=== Data shown ===

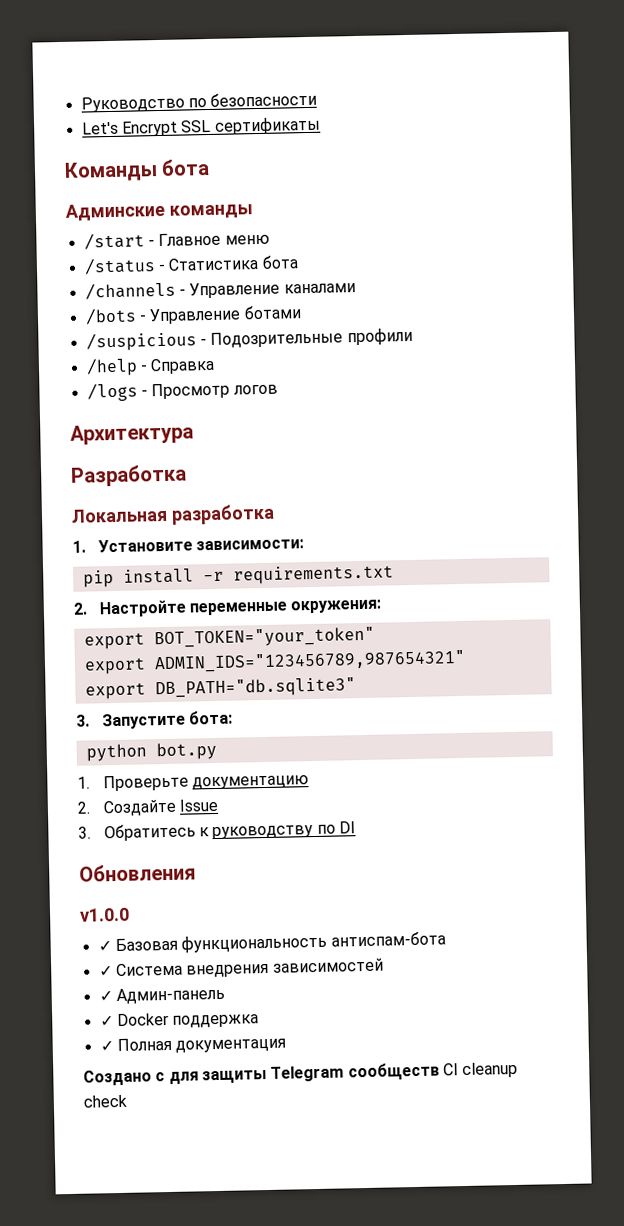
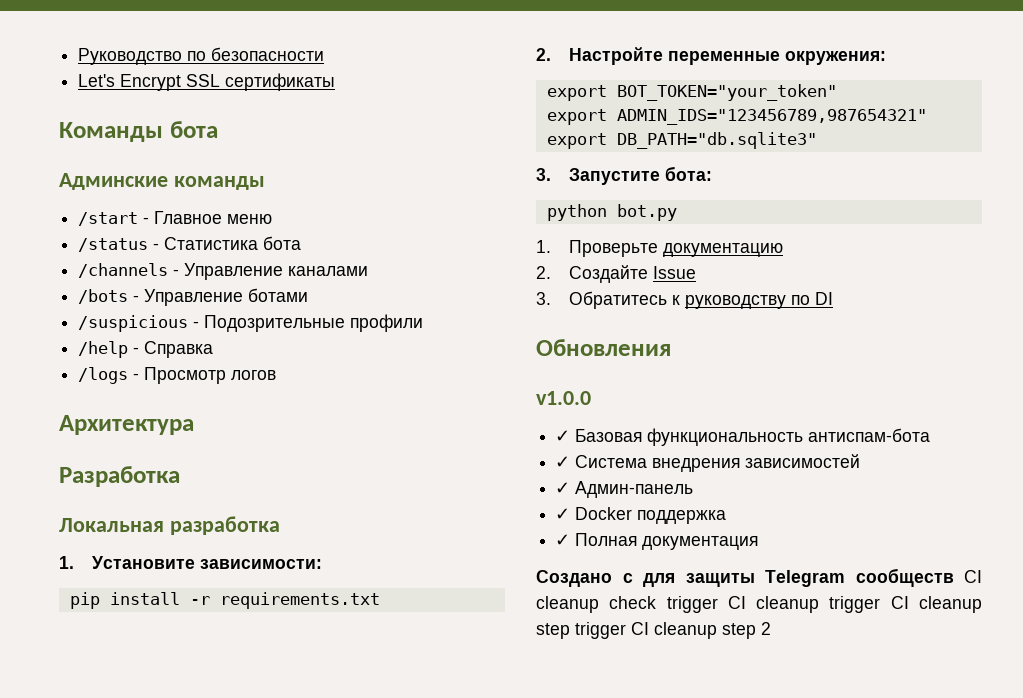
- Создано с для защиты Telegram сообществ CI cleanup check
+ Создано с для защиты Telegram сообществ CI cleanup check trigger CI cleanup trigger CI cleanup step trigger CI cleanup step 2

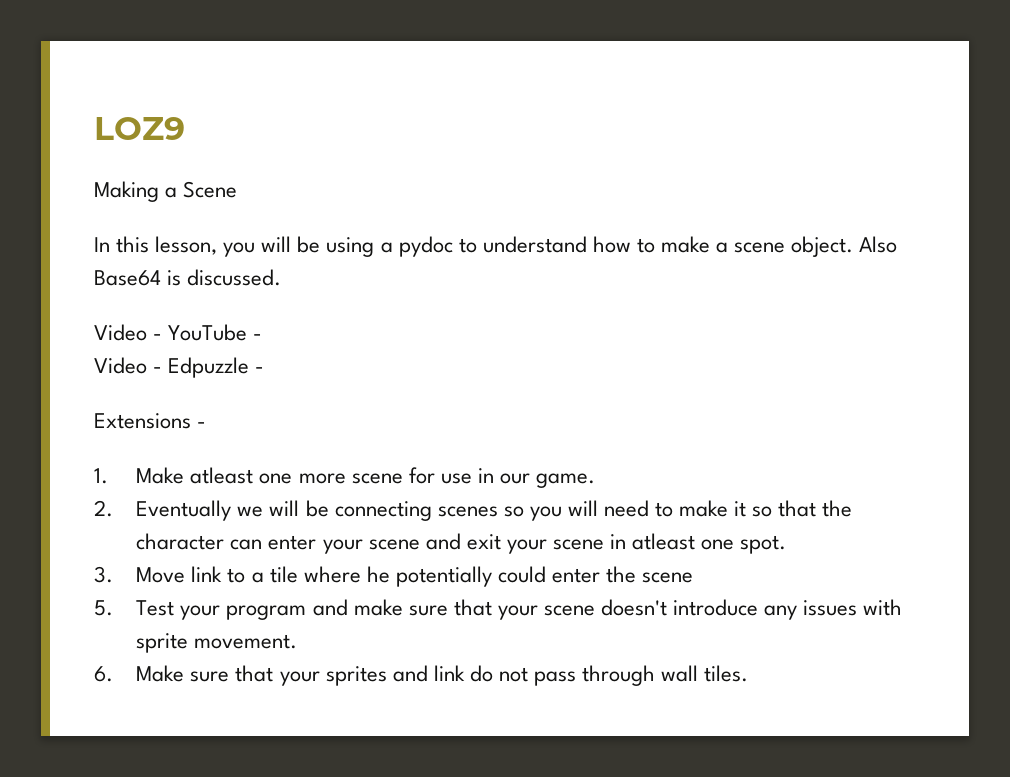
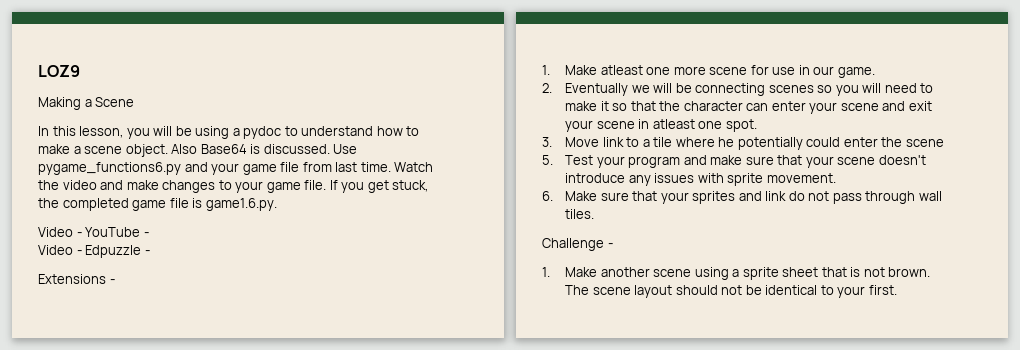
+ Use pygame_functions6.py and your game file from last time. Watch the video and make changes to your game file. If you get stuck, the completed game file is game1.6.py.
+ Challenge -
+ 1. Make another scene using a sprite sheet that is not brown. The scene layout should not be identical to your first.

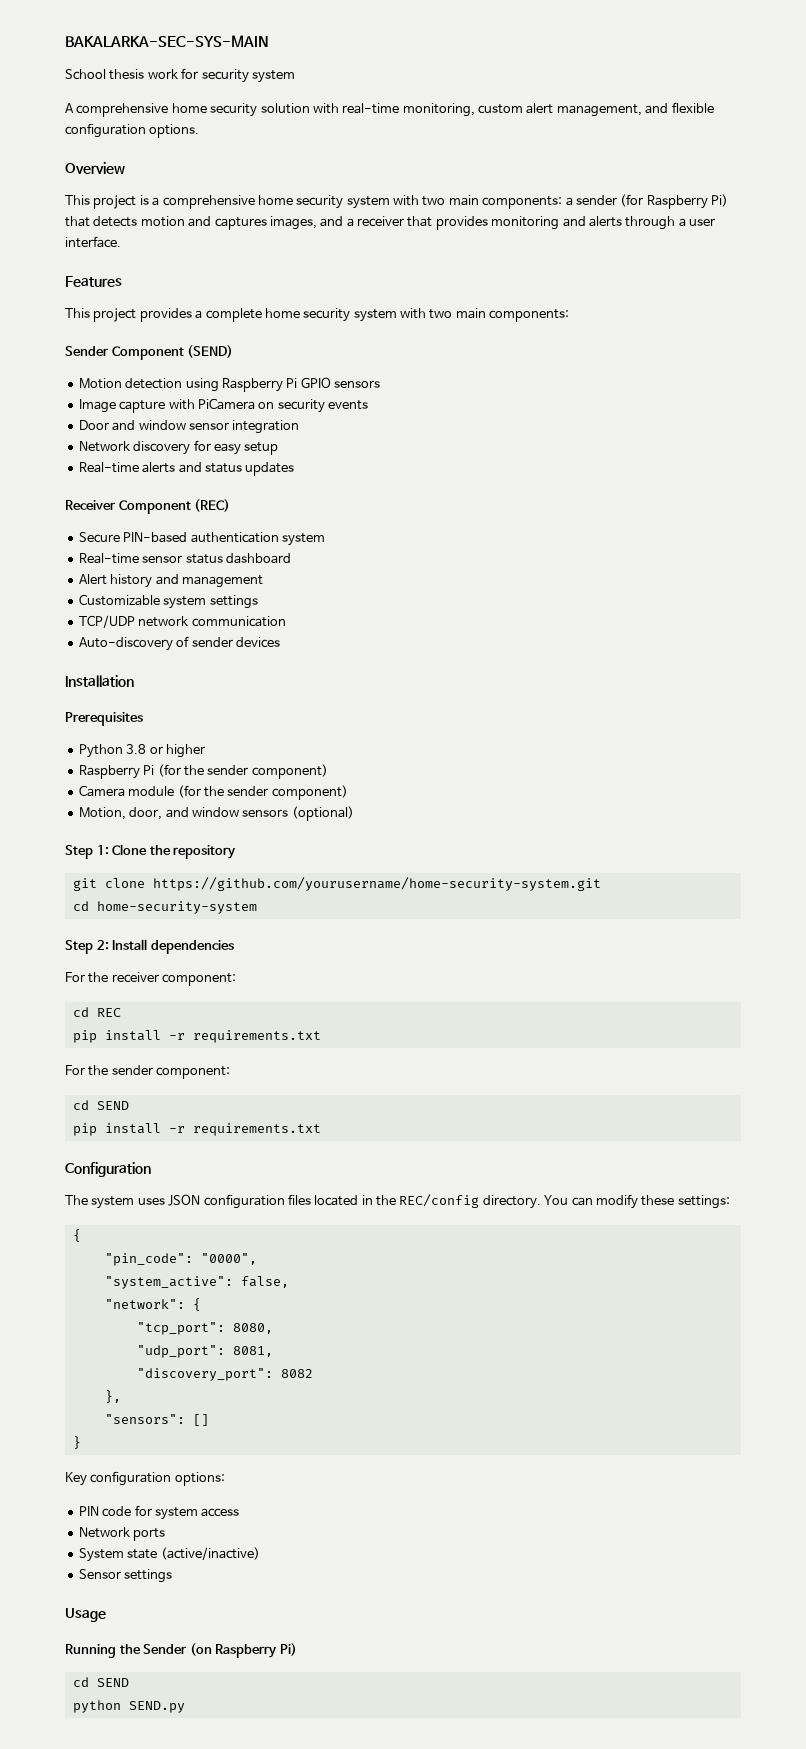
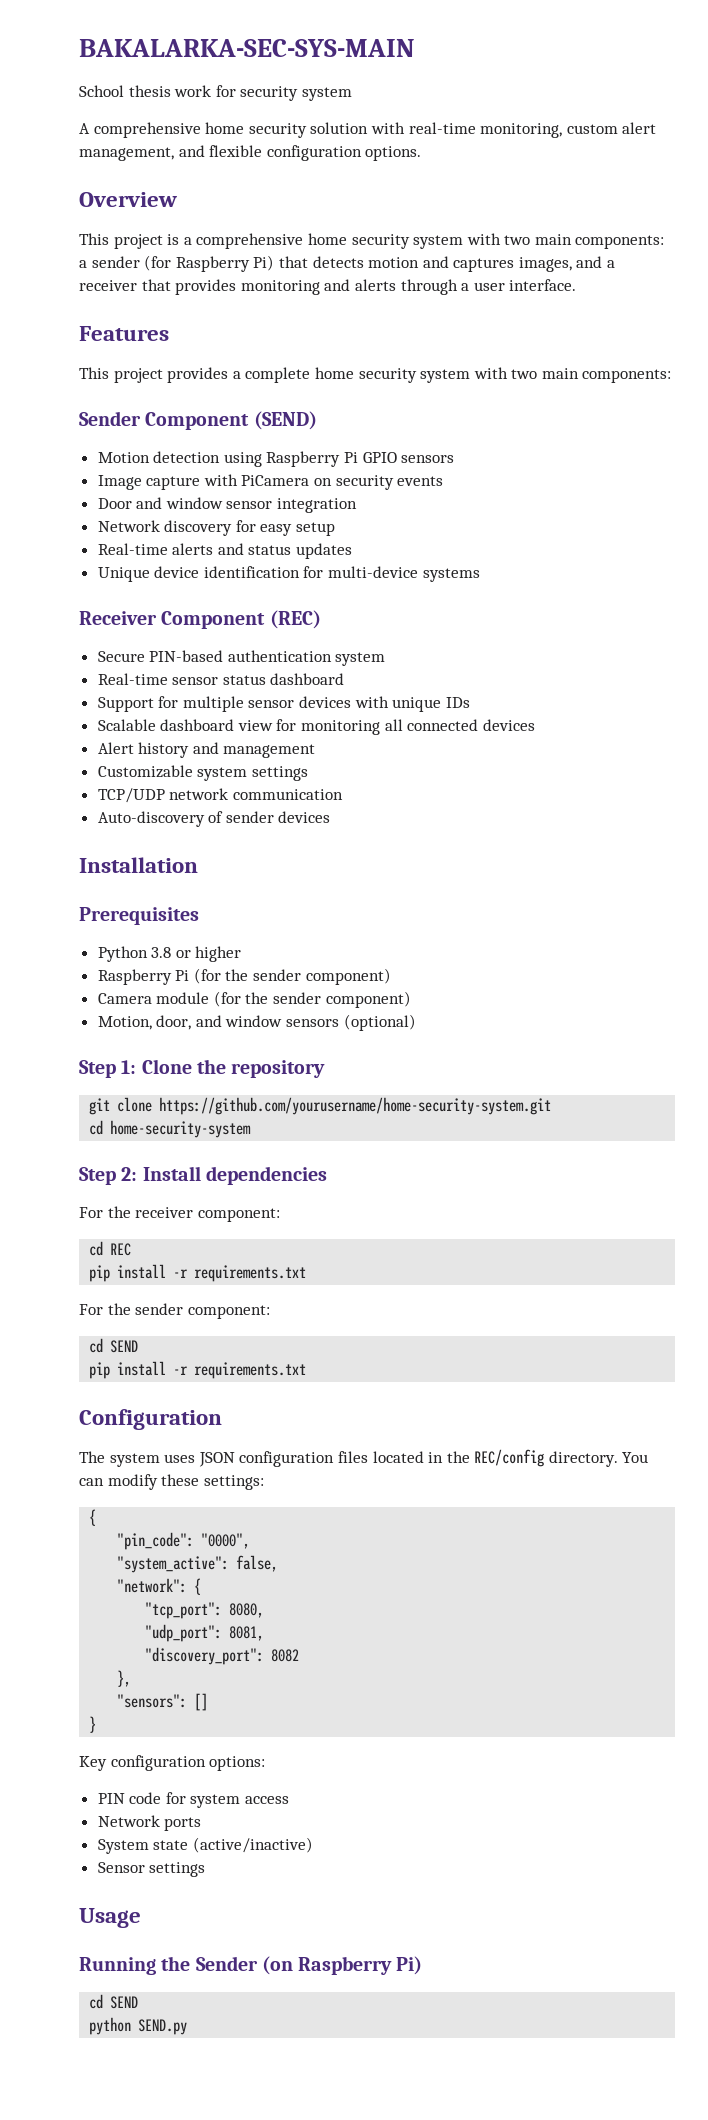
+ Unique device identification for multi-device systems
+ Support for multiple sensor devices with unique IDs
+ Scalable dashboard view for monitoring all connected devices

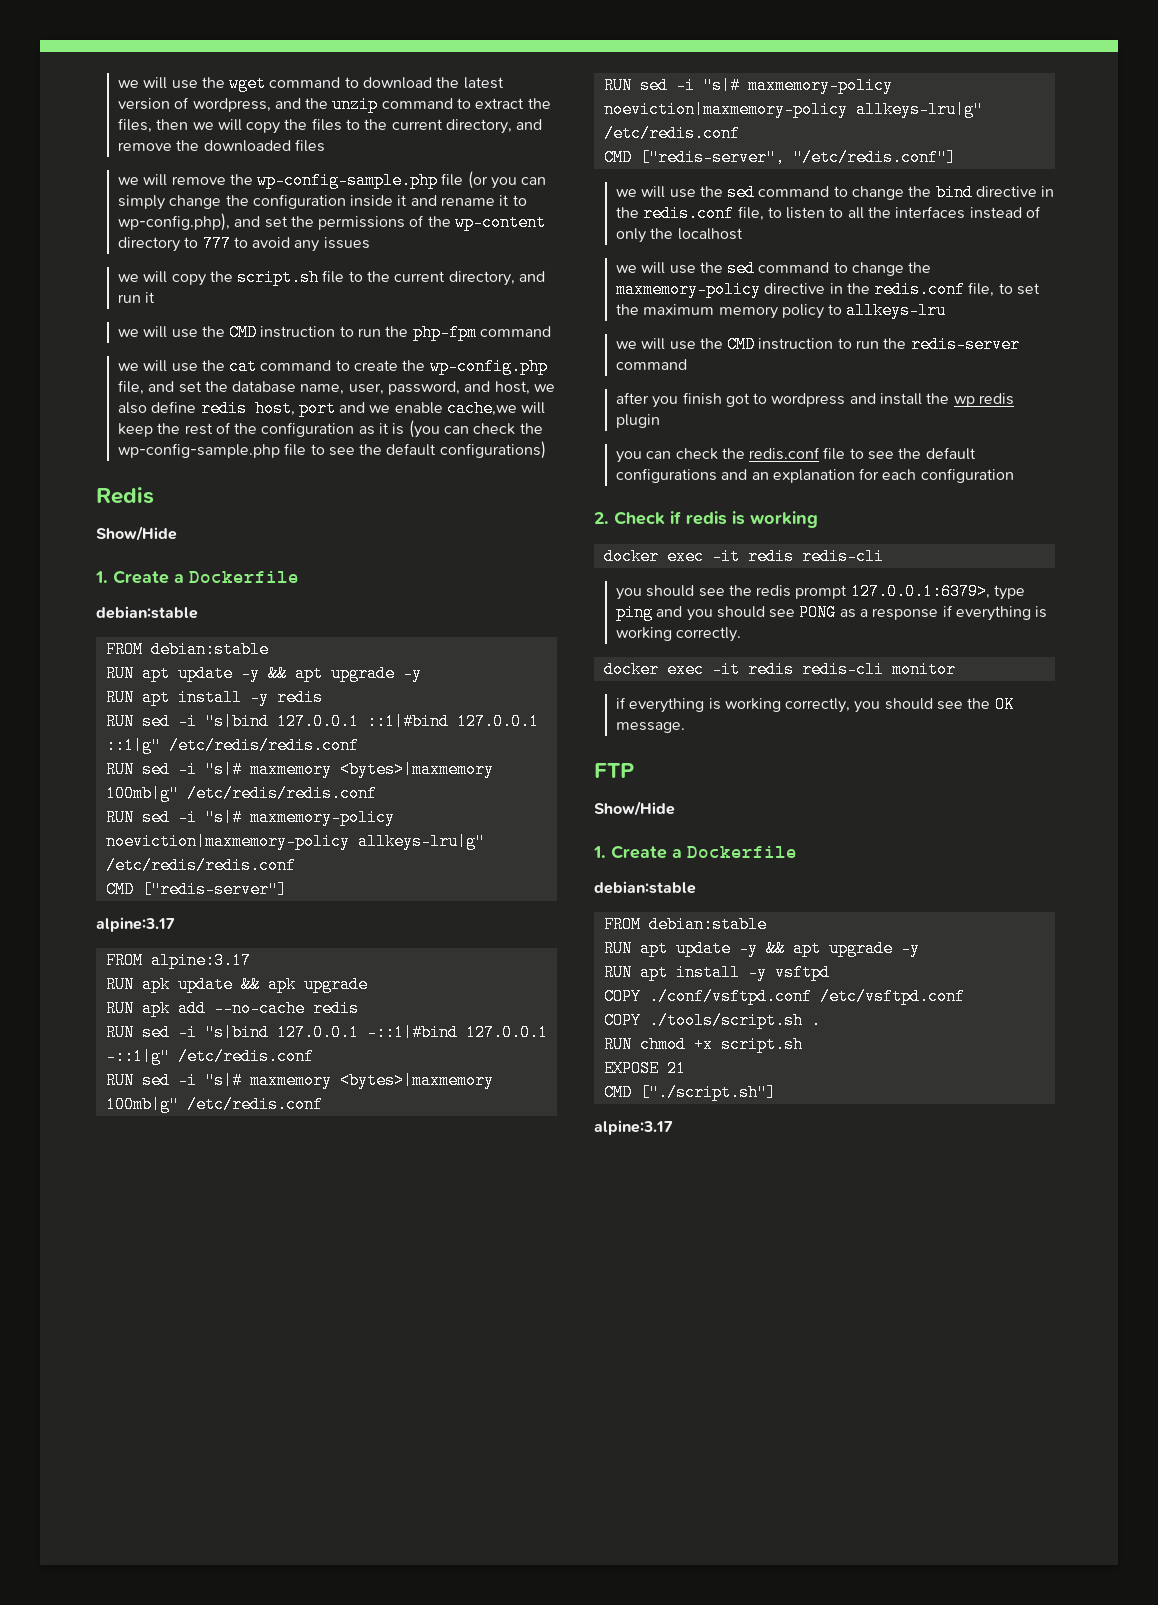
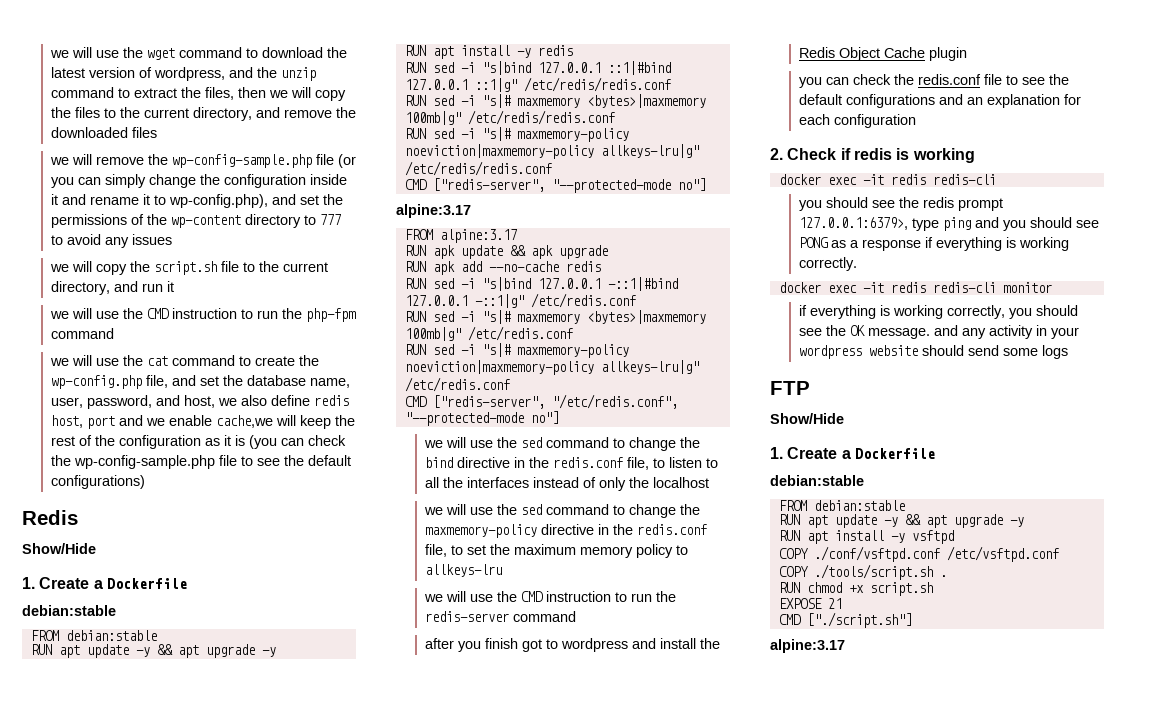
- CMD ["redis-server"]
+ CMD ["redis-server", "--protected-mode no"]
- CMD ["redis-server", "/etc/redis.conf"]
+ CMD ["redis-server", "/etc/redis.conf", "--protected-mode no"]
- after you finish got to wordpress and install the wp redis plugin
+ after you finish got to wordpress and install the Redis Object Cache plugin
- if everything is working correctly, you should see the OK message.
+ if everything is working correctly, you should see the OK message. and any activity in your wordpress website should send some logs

===

Assignment: Copy only what lies between the line with "for multi-device systems" and the line with "- if everything", those two lines included, exactly as given above; pictures stay out.

Answer to the exercise:
+ Unique device identification for multi-device systems
+ Support for multiple sensor devices with unique IDs
+ Scalable dashboard view for monitoring all connected devices

- CMD ["redis-server"]
+ CMD ["redis-server", "--protected-mode no"]
- CMD ["redis-server", "/etc/redis.conf"]
+ CMD ["redis-server", "/etc/redis.conf", "--protected-mode no"]
- after you finish got to wordpress and install the wp redis plugin
+ after you finish got to wordpress and install the Redis Object Cache plugin
- if everything is working correctly, you should see the OK message.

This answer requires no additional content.